J'allais y venir : il s'agit des caractéristiques d'un titre obligataire.
Un titre obligataire traduit l'engagement de l'État, en contrepartie d'une somme que lui prête un investisseur, à lui payer un coupon d'intérêt, qui rémunère le temps pendant lequel la somme est mise à la disposition de l'État et le risque encouru par l'investisseur, et à lui restituer le montant prêté au terme d'une période donnée.
Imaginons l'exemple d'une obligation assimilable du Trésor, créée en 2018 avec une maturité en 2028, et qui porte un coupon de 1 % correspondant très exactement au taux d'intérêt à dix ans au moment de l'émission. L'État recevra 100 lors de l'émission inaugurale, puis va payer 1 de coupon chaque année, et restituera 100 en capital au bout de dix ans.

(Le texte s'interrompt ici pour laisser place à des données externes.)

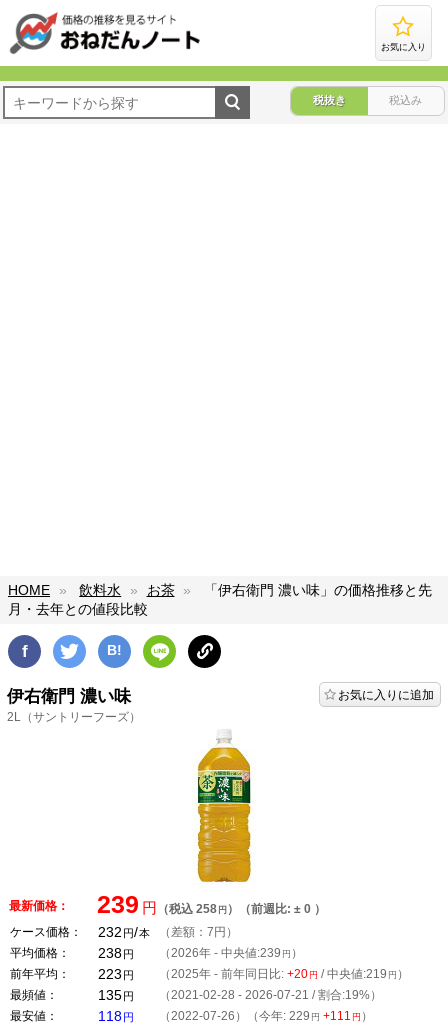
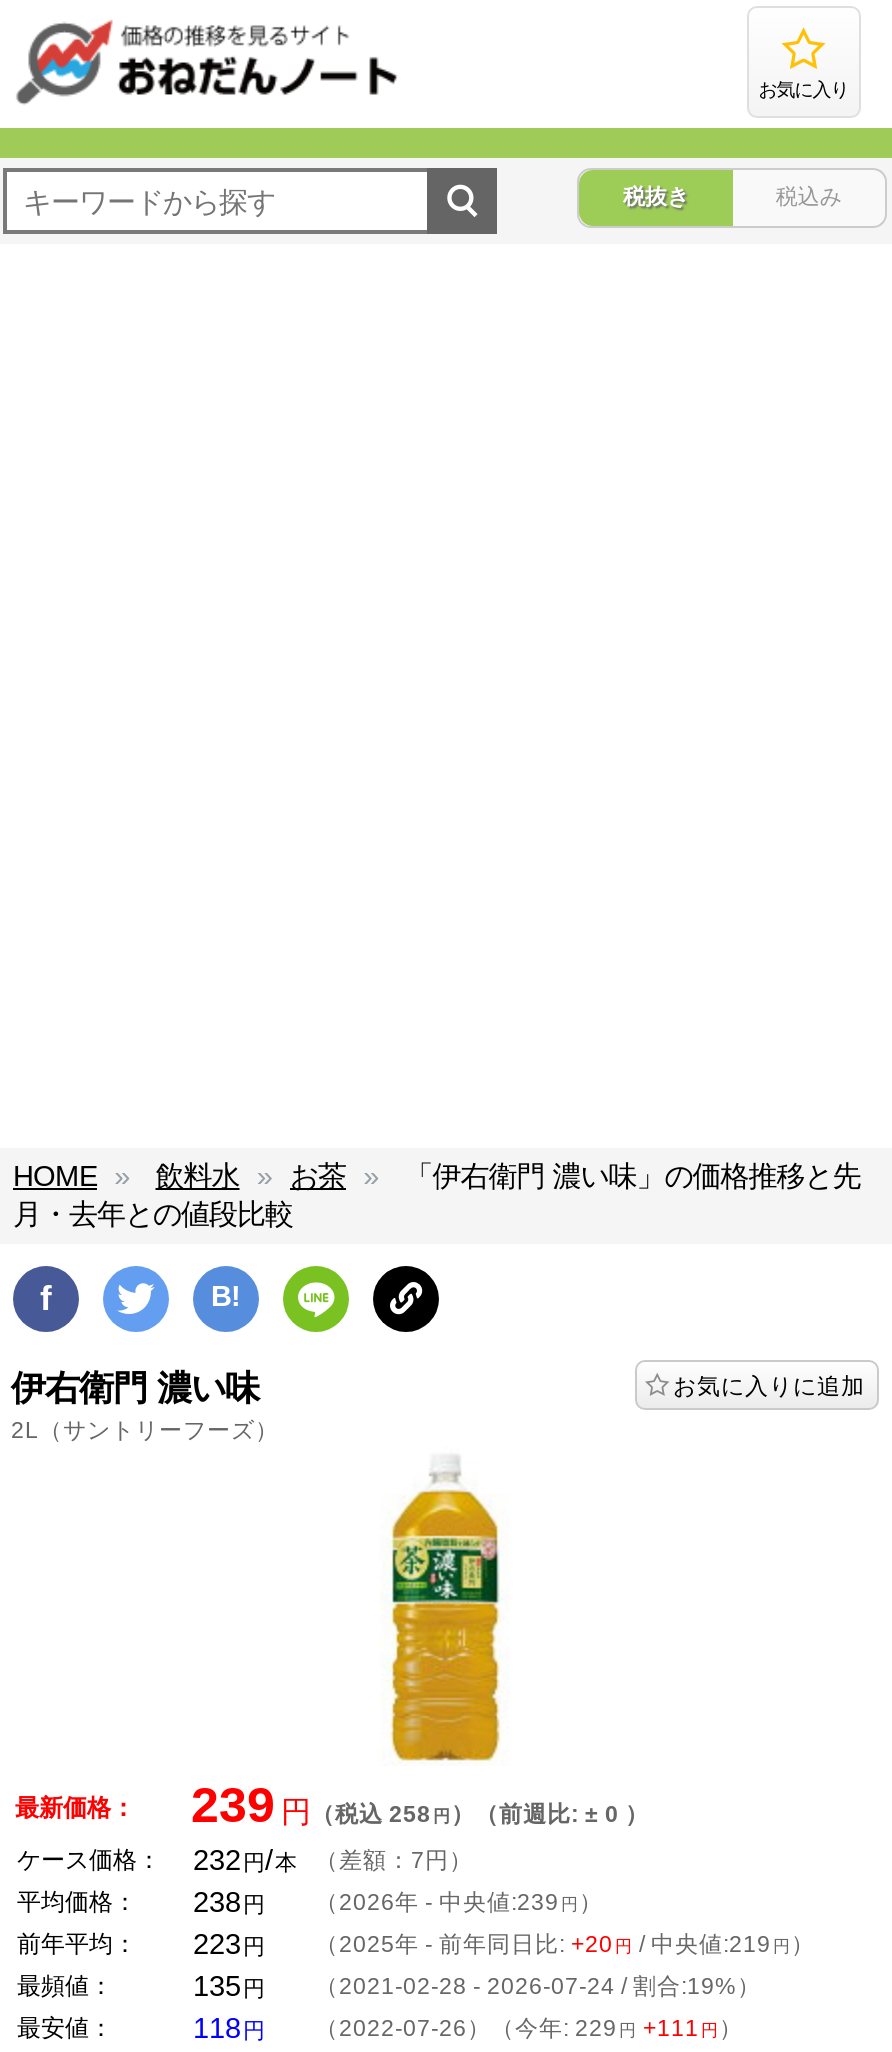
- （2021-02-28 - 2026-07-21 / 割合:19%）
+ （2021-02-28 - 2026-07-24 / 割合:19%）
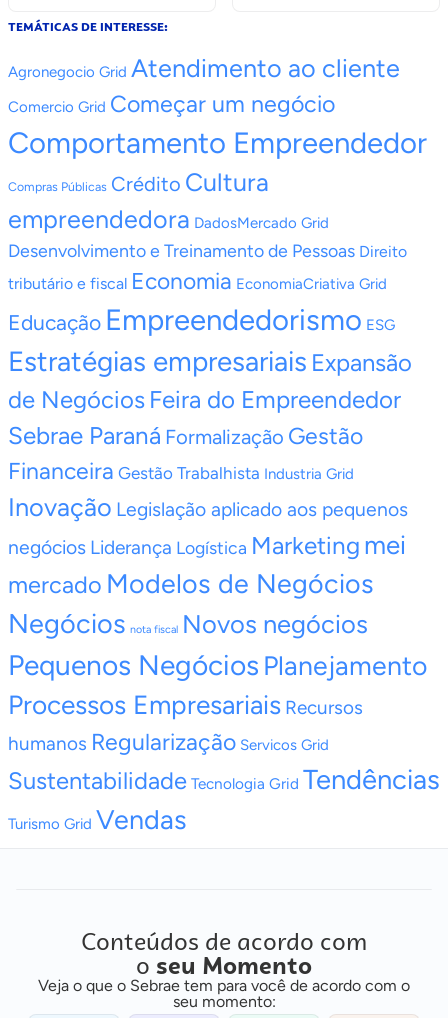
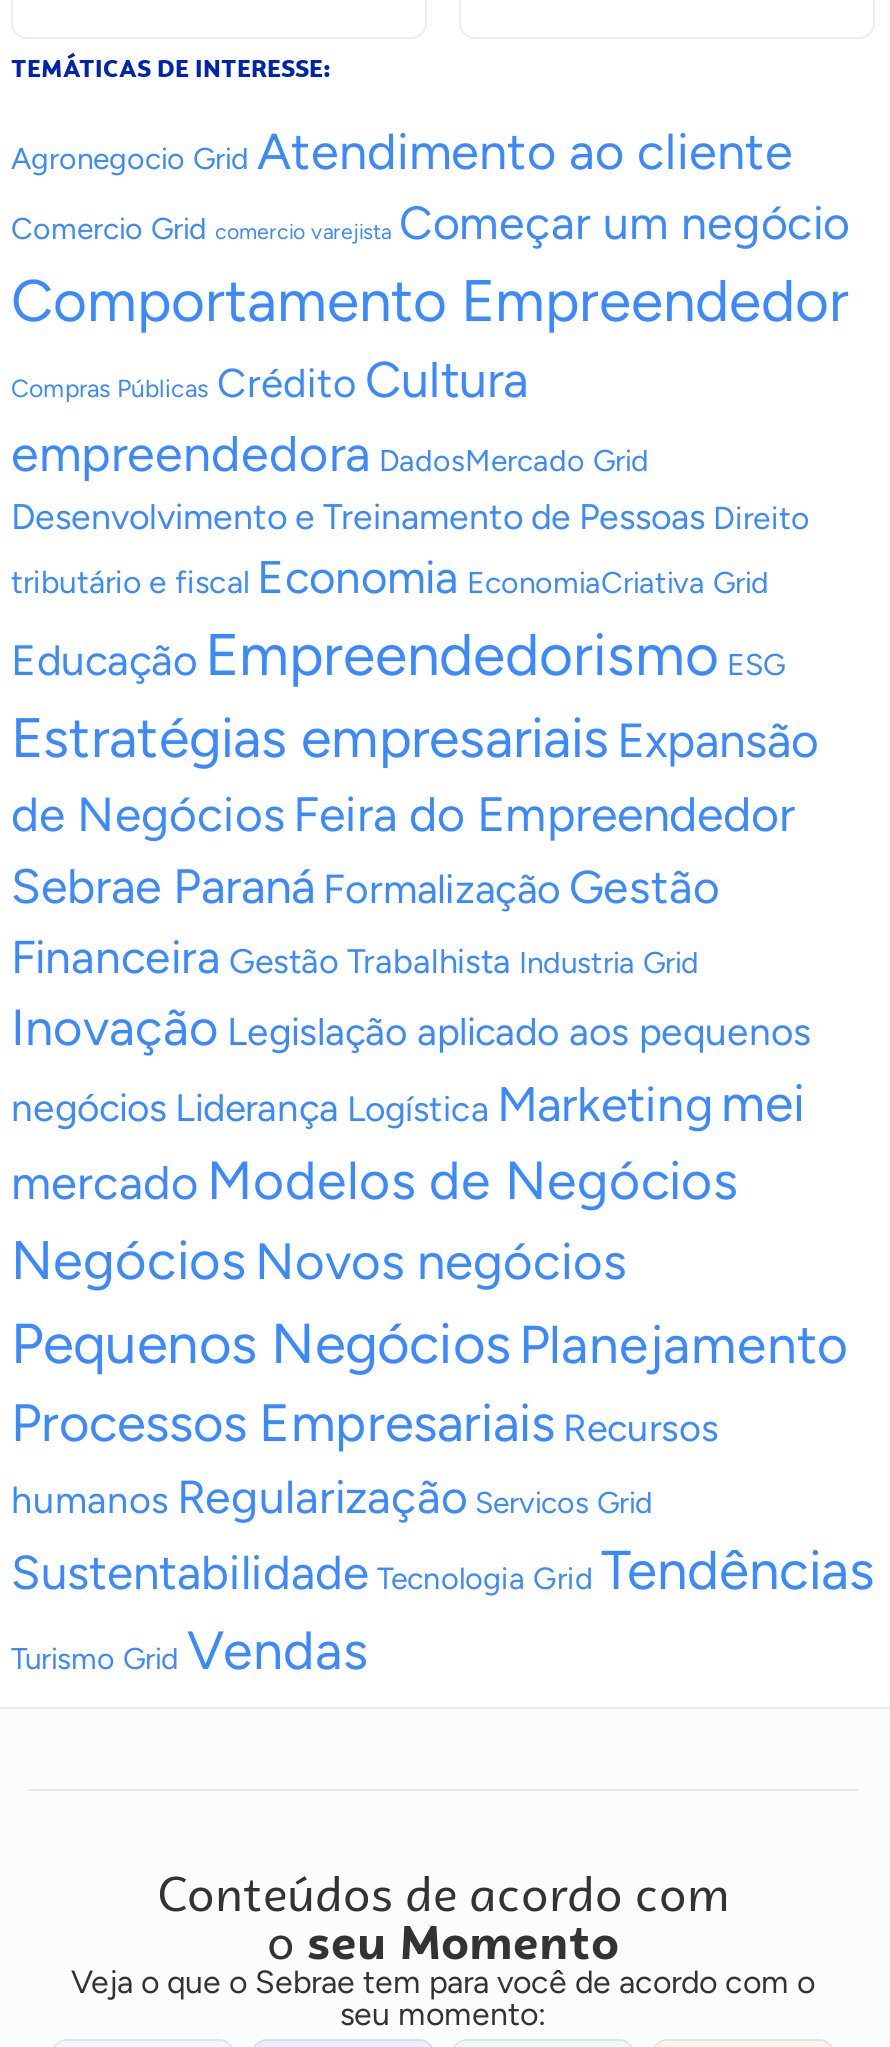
- Comercio Grid Começar um negócio
+ Comercio Grid comercio varejista Começar um negócio

- Negócios nota fiscal Novos negócios
+ Negócios Novos negócios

Dans cet exemple, aucune prime ou décote d'émission n'est générée par l'émission, puisque le coupon est exactement égal au taux d'intérêt au moment de l'émission.
Imaginons maintenant que cette même obligation soit réémise l'année suivante, en 2019. La taille de cette souche obligataire est accrue en réalisant un nouvel emprunt de 100 sur cette même souche. Et supposons qu'entre-temps, les taux d'intérêt ont baissé : ils ne sont plus de 1 %, mais de 0 %. Les caractéristiques de l'obligation ont été fixées, elles ne peuvent pas être changées. L'investisseur qui acquiert cette souche va récupérer un coupon de 1 % pendant les neuf années résiduelles, jusqu'à la date de maturité, en 2028. Mais comme les taux d'intérêts sur le marché sont de 0 %, acquérir un titre qui va lui servir un taux d'intérêt de 1 % a de la valeur. En conséquence, le titre en question ne vaut plus 100, il faut ajouter la somme des coupons que l'État va lui verser, autrement dit un taux d'intérêt de 1 % pendant neuf ans. Du coup, le titre vaudra non plus 100, mais 109. L'État va donc recevoir 109 et non pas 100 comme lors de la première émission, en 2018.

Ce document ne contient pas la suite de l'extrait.